WHAT IS NEEDED: The entries below must be retyped in full. Keep every word the same.

Stored data:
- Opening Delimiter -
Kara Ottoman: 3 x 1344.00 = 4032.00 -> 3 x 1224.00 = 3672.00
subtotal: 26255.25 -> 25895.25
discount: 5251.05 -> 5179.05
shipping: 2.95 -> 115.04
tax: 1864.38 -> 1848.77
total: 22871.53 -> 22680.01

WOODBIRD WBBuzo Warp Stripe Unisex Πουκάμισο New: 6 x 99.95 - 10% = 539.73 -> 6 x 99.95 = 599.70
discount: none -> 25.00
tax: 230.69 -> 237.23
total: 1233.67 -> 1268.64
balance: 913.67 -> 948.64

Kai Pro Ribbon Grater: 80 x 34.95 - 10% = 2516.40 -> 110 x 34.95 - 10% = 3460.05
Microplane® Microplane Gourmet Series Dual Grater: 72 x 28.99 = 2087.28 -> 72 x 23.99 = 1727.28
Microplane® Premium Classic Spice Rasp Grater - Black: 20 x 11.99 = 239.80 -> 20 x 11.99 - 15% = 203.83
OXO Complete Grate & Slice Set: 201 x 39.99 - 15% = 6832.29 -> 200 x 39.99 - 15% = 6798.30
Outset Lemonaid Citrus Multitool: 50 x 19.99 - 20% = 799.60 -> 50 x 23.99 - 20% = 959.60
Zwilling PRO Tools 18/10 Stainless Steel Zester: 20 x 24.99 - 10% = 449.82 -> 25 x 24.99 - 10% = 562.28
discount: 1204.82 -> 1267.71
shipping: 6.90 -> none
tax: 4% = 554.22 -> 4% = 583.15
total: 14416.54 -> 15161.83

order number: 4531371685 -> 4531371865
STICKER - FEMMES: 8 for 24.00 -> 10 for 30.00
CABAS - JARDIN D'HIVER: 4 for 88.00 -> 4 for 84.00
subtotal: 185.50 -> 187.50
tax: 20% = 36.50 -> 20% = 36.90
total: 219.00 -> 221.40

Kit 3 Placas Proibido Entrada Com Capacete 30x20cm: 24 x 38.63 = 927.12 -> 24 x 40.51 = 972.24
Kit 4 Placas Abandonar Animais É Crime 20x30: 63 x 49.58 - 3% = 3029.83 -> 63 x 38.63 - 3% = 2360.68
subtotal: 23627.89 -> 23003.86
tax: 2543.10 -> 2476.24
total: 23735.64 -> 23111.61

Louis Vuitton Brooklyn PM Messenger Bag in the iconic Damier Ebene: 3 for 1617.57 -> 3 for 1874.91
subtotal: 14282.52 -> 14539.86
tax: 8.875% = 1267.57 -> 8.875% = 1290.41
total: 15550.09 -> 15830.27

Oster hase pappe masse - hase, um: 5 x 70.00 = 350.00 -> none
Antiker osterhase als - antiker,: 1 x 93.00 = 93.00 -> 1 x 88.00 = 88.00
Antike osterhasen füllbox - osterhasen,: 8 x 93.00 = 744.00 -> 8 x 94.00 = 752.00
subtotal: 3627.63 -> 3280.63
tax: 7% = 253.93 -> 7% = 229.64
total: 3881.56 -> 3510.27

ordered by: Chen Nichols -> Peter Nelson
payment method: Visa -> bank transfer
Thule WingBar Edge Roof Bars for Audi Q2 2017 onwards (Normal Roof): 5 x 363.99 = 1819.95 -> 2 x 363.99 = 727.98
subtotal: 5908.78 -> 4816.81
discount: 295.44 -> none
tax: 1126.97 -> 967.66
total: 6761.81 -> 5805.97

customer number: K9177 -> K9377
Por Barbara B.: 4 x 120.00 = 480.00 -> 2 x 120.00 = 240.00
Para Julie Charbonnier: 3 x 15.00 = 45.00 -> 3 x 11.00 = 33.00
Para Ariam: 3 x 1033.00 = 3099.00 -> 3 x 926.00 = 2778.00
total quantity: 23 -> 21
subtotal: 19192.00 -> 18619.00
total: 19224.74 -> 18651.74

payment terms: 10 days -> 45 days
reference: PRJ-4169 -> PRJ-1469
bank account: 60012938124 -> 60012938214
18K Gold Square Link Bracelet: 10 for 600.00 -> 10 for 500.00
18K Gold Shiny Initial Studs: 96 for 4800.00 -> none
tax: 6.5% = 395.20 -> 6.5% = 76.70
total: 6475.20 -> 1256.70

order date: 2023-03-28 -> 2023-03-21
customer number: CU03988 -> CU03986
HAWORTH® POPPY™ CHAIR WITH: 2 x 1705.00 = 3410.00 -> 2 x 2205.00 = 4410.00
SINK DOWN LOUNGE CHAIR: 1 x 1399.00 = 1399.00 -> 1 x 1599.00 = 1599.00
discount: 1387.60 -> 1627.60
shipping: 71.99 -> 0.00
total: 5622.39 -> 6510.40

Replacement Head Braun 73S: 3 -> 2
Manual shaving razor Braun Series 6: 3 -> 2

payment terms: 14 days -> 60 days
- Closing Delimiter -
WRITTEN SOLUTION:
Kara Ottoman: 3 x 1344.00 = 4032.00 -> 3 x 1224.00 = 3672.00
subtotal: 26255.25 -> 25895.25
discount: 5251.05 -> 5179.05
shipping: 2.95 -> 115.04
tax: 1864.38 -> 1848.77
total: 22871.53 -> 22680.01

WOODBIRD WBBuzo Warp Stripe Unisex Πουκάμισο New: 6 x 99.95 - 10% = 539.73 -> 6 x 99.95 = 599.70
discount: none -> 25.00
tax: 230.69 -> 237.23
total: 1233.67 -> 1268.64
balance: 913.67 -> 948.64

Kai Pro Ribbon Grater: 80 x 34.95 - 10% = 2516.40 -> 110 x 34.95 - 10% = 3460.05
Microplane® Microplane Gourmet Series Dual Grater: 72 x 28.99 = 2087.28 -> 72 x 23.99 = 1727.28
Microplane® Premium Classic Spice Rasp Grater - Black: 20 x 11.99 = 239.80 -> 20 x 11.99 - 15% = 203.83
OXO Complete Grate & Slice Set: 201 x 39.99 - 15% = 6832.29 -> 200 x 39.99 - 15% = 6798.30
Outset Lemonaid Citrus Multitool: 50 x 19.99 - 20% = 799.60 -> 50 x 23.99 - 20% = 959.60
Zwilling PRO Tools 18/10 Stainless Steel Zester: 20 x 24.99 - 10% = 449.82 -> 25 x 24.99 - 10% = 562.28
discount: 1204.82 -> 1267.71
shipping: 6.90 -> none
tax: 4% = 554.22 -> 4% = 583.15
total: 14416.54 -> 15161.83

order number: 4531371685 -> 4531371865
STICKER - FEMMES: 8 for 24.00 -> 10 for 30.00
CABAS - JARDIN D'HIVER: 4 for 88.00 -> 4 for 84.00
subtotal: 185.50 -> 187.50
tax: 20% = 36.50 -> 20% = 36.90
total: 219.00 -> 221.40

Kit 3 Placas Proibido Entrada Com Capacete 30x20cm: 24 x 38.63 = 927.12 -> 24 x 40.51 = 972.24
Kit 4 Placas Abandonar Animais É Crime 20x30: 63 x 49.58 - 3% = 3029.83 -> 63 x 38.63 - 3% = 2360.68
subtotal: 23627.89 -> 23003.86
tax: 2543.10 -> 2476.24
total: 23735.64 -> 23111.61

Louis Vuitton Brooklyn PM Messenger Bag in the iconic Damier Ebene: 3 for 1617.57 -> 3 for 1874.91
subtotal: 14282.52 -> 14539.86
tax: 8.875% = 1267.57 -> 8.875% = 1290.41
total: 15550.09 -> 15830.27

Oster hase pappe masse - hase, um: 5 x 70.00 = 350.00 -> none
Antiker osterhase als - antiker,: 1 x 93.00 = 93.00 -> 1 x 88.00 = 88.00
Antike osterhasen füllbox - osterhasen,: 8 x 93.00 = 744.00 -> 8 x 94.00 = 752.00
subtotal: 3627.63 -> 3280.63
tax: 7% = 253.93 -> 7% = 229.64
total: 3881.56 -> 3510.27

ordered by: Chen Nichols -> Peter Nelson
payment method: Visa -> bank transfer
Thule WingBar Edge Roof Bars for Audi Q2 2017 onwards (Normal Roof): 5 x 363.99 = 1819.95 -> 2 x 363.99 = 727.98
subtotal: 5908.78 -> 4816.81
discount: 295.44 -> none
tax: 1126.97 -> 967.66
total: 6761.81 -> 5805.97

customer number: K9177 -> K9377
Por Barbara B.: 4 x 120.00 = 480.00 -> 2 x 120.00 = 240.00
Para Julie Charbonnier: 3 x 15.00 = 45.00 -> 3 x 11.00 = 33.00
Para Ariam: 3 x 1033.00 = 3099.00 -> 3 x 926.00 = 2778.00
total quantity: 23 -> 21
subtotal: 19192.00 -> 18619.00
total: 19224.74 -> 18651.74

payment terms: 10 days -> 45 days
reference: PRJ-4169 -> PRJ-1469
bank account: 60012938124 -> 60012938214
18K Gold Square Link Bracelet: 10 for 600.00 -> 10 for 500.00
18K Gold Shiny Initial Studs: 96 for 4800.00 -> none
tax: 6.5% = 395.20 -> 6.5% = 76.70
total: 6475.20 -> 1256.70

order date: 2023-03-28 -> 2023-03-21
customer number: CU03988 -> CU03986
HAWORTH® POPPY™ CHAIR WITH: 2 x 1705.00 = 3410.00 -> 2 x 2205.00 = 4410.00
SINK DOWN LOUNGE CHAIR: 1 x 1399.00 = 1399.00 -> 1 x 1599.00 = 1599.00
discount: 1387.60 -> 1627.60
shipping: 71.99 -> 0.00
total: 5622.39 -> 6510.40

Replacement Head Braun 73S: 3 -> 2
Manual shaving razor Braun Series 6: 3 -> 2

payment terms: 14 days -> 60 days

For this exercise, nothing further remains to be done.